[Mrs. Ramsay]. Para explicar que la señora Ramsay, protagonista de Al faro (v.), novela de Virginia Woolf (1882-1941), haya podido convertirse en uno de aquellos personajes cuyos fantásticos rasgos y polémicos humores definen en considerable medida el arte moderno (y para citar un precedente harto significativo mencionaremos a Bloom, v., del Ulises, v., de Joyce), bastará atribuirle el valor de una medida dolorosamente sensible del tiempo y del espacio (el tiempo, en este caso, de un veraneo repetido a la distancia de varios años en una de las diminutas islas oceánicas que se hallan frente a la costa septentrional de Inglaterra; y el espacio de un horizonte recogido alrededor de un simbólico faro, del mar y del sol estival que brilla sobre aquellas remotas y luminosas playas).
Pero la sencillez lineal de la psicología de esa mujer, encerrada en el limitado marco de los afectos domésticos, reina de un mundo familiar sobre el que derrama a manos llenas los tesoros de una serena belleza y de una inconmensurable bondad — psicología, por lo demás, siempre líricamente dominada por el ímpetu del sentimiento —, y la propia belleza tranquila que la exterioriza, difusa en la innumerable sonrisa del paisaje marítimo, aun después de que, muerta ella, aquél sólo parece subsistir como patética proyección semiborrada por la lejanía y la añoranza de su forma perdida, esa sencillez y esa belleza, decimos, excluyen el exasperado rigor del subjetivismo introspectivo que atormenta a los personajes de Joyce y de Proust.
Es, pues, una medida sensible del tiempo y del espacio; pero una medida en cierto modo pasiva, símbolo objetivado de todo cuanto nos atrae y nos ama, según la definición que Spinoza dió del amor, fuera de nosotros; y la señora Ramsay no será más que el objeto de un amor, de un recuerdo, de una viviente añoranza en la que queda detenida, y en la que quien como ella se detenga «verá», como en una pantalla, su propio devenir y su propio desaparecer.
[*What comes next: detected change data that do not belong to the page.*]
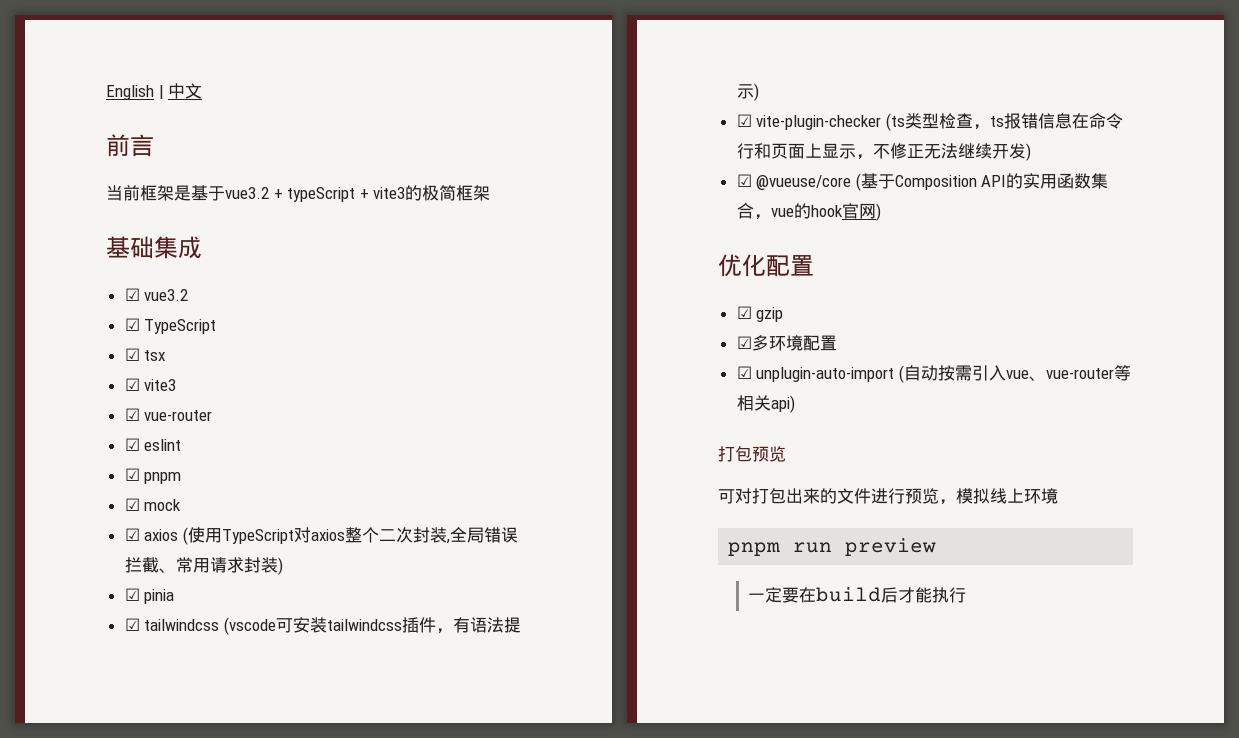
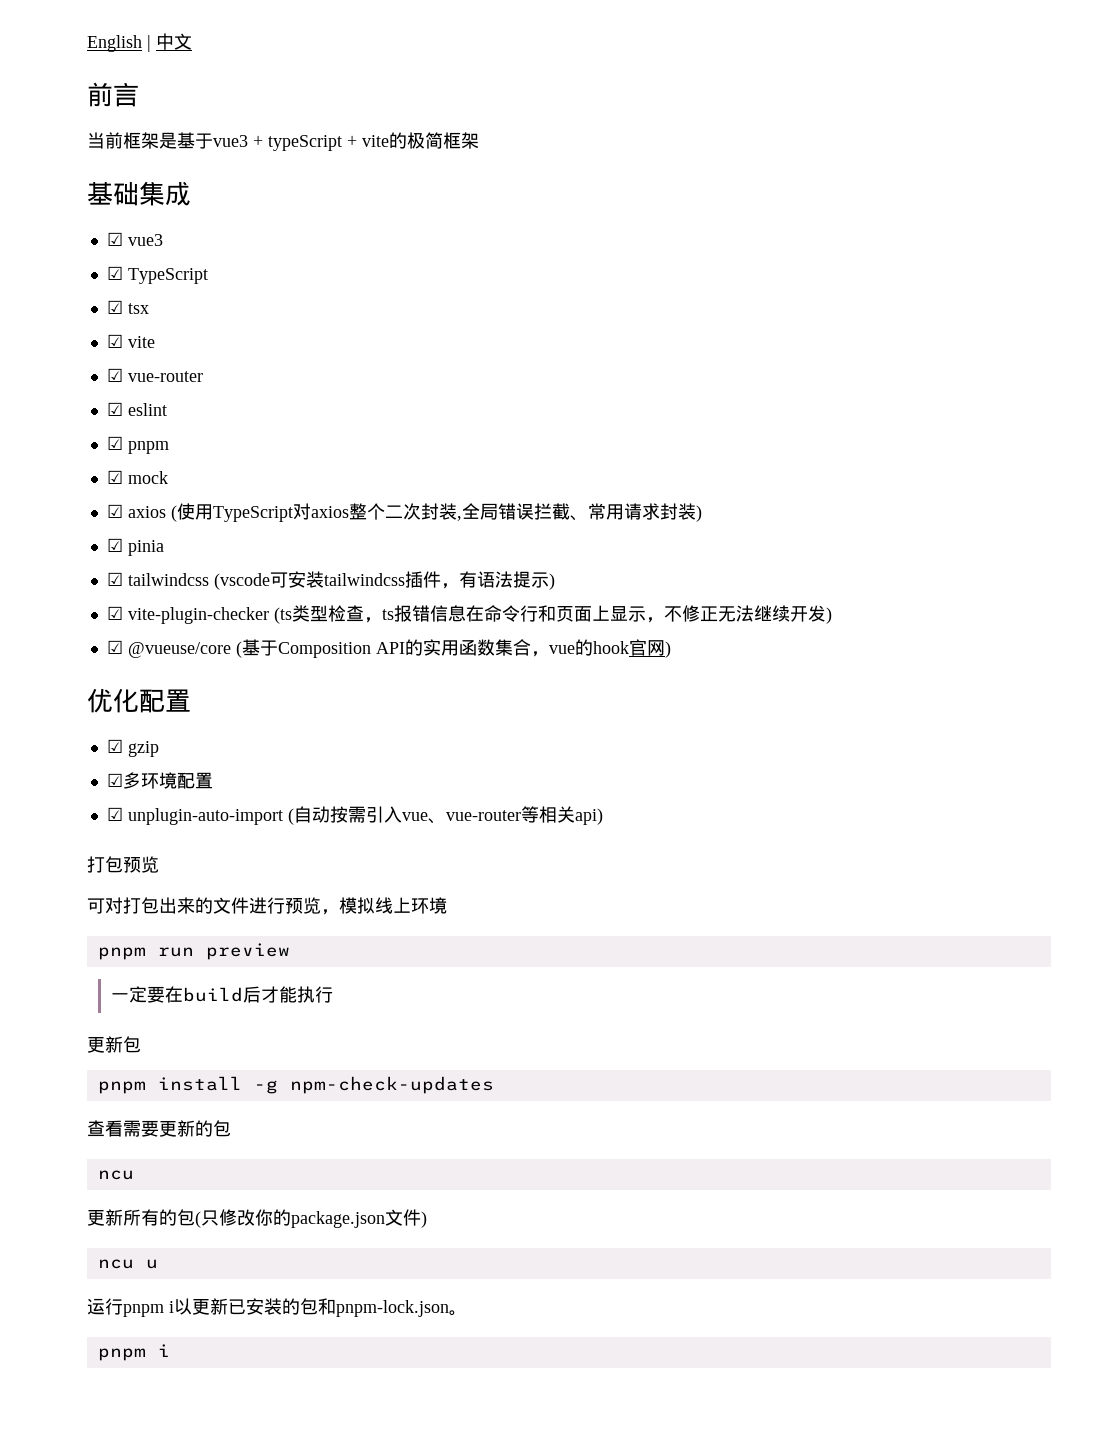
- 当前框架是基于vue3.2 + typeScript + vite3的极简框架
+ 当前框架是基于vue3 + typeScript + vite的极简框架
- ☑ vue3.2
+ ☑ vue3
- ☑ vite3
+ ☑ vite
+ 更新包
+ pnpm install -g npm-check-updates
+ 查看需要更新的包
+ ncu
+ 更新所有的包(只修改你的package.json文件)
+ ncu u
+ 运行pnpm i以更新已安装的包和pnpm-lock.json。
+ pnpm i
Símbolo de la casa, de la amistad y en general de los más dulces vínculos que nos atan a la tierra por donde transcurrimos como sombras fatigadas de un asiduo movimiento, así como de todas las certezas más evidentes y al mismo tiempo más traidoras de la obra corrosiva del tiempo, Mrs. Ramsay permanece irracionalmente viva y presente como un angustioso sentimiento de amor, viva más allá de la misma posibilidad de conocimiento que turba y desconcierta a su marido, a sus amigos y a sus hijos, luego de muerta ella.
Lo real no puede ser conocido — parece sugerirnos en el ímpetu de una efusión que a veces viola incluso el sello de la muerte — más que a través de la gracia de una intuición inefable, de una inspiración que ilumine, de una «visión» de alma enamorada. Y sólo Lily, la amiga pintora, y Carmichael, el viejo poeta, parecen al fin recoger su mensaje, resolviendo con un acto de fe el doloroso conflicto entre inteligencia y corazón, razón y pasión, conocimiento y memoria, que es el motivo dramático e intelectual que inspira y justifica la encantadora ambigüedad humana del retrato.